Right, so carrying on from my first post,

if i rearrange for y, i get:

y = $$\sqrt{\frac{x^{2}}{2}}$$

6. Oct 20, 2010

### Char. Limit

$$x dx = y^2 dy$$

Right?

7. Oct 20, 2010

### mrmonkah

Ok, so if i integrate both sides i get:

$$\frac{x^{2}}{2}$$ = $$\frac{y^{3}}{3}$$

and y = $$\sqrt[3]{\frac{3x^{2}}{2}}$$

Surely this isn't right is it? I don't recall coming across cubic roots in 'this particular' module. (I am simply looking for familiarity with the rest of the course)

8. Oct 20, 2010

### Char. Limit

You forgot the plus C.

9. Oct 20, 2010

### mrmonkah

Ahh okay fair enough Char.Limit, i am confused as to why re-arranging the initial equation (as i did earlier) yields such a different result?

10. Oct 20, 2010

### Char. Limit

It's mainly because you can't integrate x/y^2 dx, because y also depends on x.

So you can see why you couldn't integrate...

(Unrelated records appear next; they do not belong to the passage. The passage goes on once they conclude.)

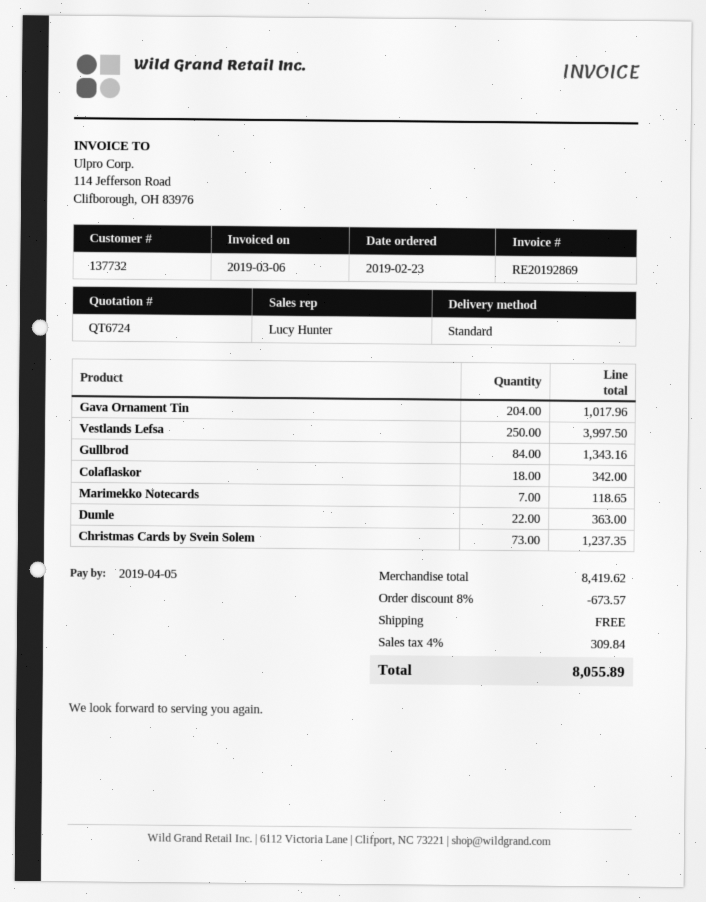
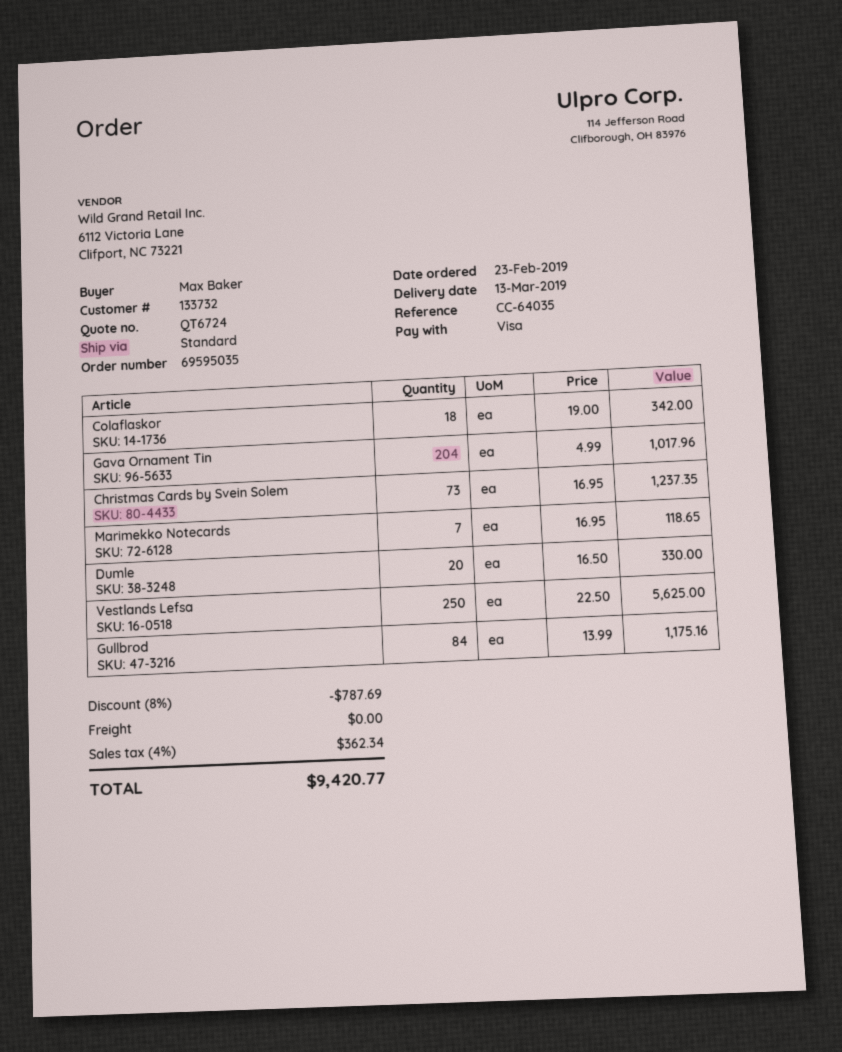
customer number: 137732 -> 133732
Vestlands Lefsa: 250 for 3997.50 -> 250 for 5625.00
Gullbrod: 84 for 1343.16 -> 84 for 1175.16
Dumle: 22 for 363.00 -> 20 for 330.00
discount: 8% = 673.57 -> 8% = 787.69
tax: 4% = 309.84 -> 4% = 362.34
total: 8055.89 -> 9420.77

$$\int \frac{x}{y^2(x)} dx$$

11. Oct 20, 2010

### mrmonkah

Oh i see now. So with questions like these, i should generally keep all the y's on one side and the x's on the other? Ill attempt another question and post it to see if i have my head in the right place. Thank you Char.Limit, and as ever, you make a good point.

12. Oct 20, 2010

### Char. Limit

No problem. Glad I could help.

13. Oct 20, 2010

### mrmonkah

1. The problem statement, all variables and given/known data

Solve the following: $$\frac{dy}{dx}$$ = $$\frac{1 + y}{1 + x}$$

2. Relevant equations
Fundamental theorem of calculus - thanks gabbagabbahey

3. The attempt at a solution

Re-arranging to get y terms and x terms on opposite sides:

$$\int$$$$\frac{dy}{1 + y}$$ = $$\int$$$$\frac{dx}{1 + x}$$

Which gives:

ln(x + 1) = ln(y + 1)

and so:

y = x

Does this work out?

14. Oct 20, 2010

### Char. Limit

Close, but you still need to remember the +C.

15. Oct 20, 2010

### mrmonkah

Damn, every time. A habit i need to get used to.

16. Oct 20, 2010

### Char. Limit

No real problem. You just have to make sure you do it.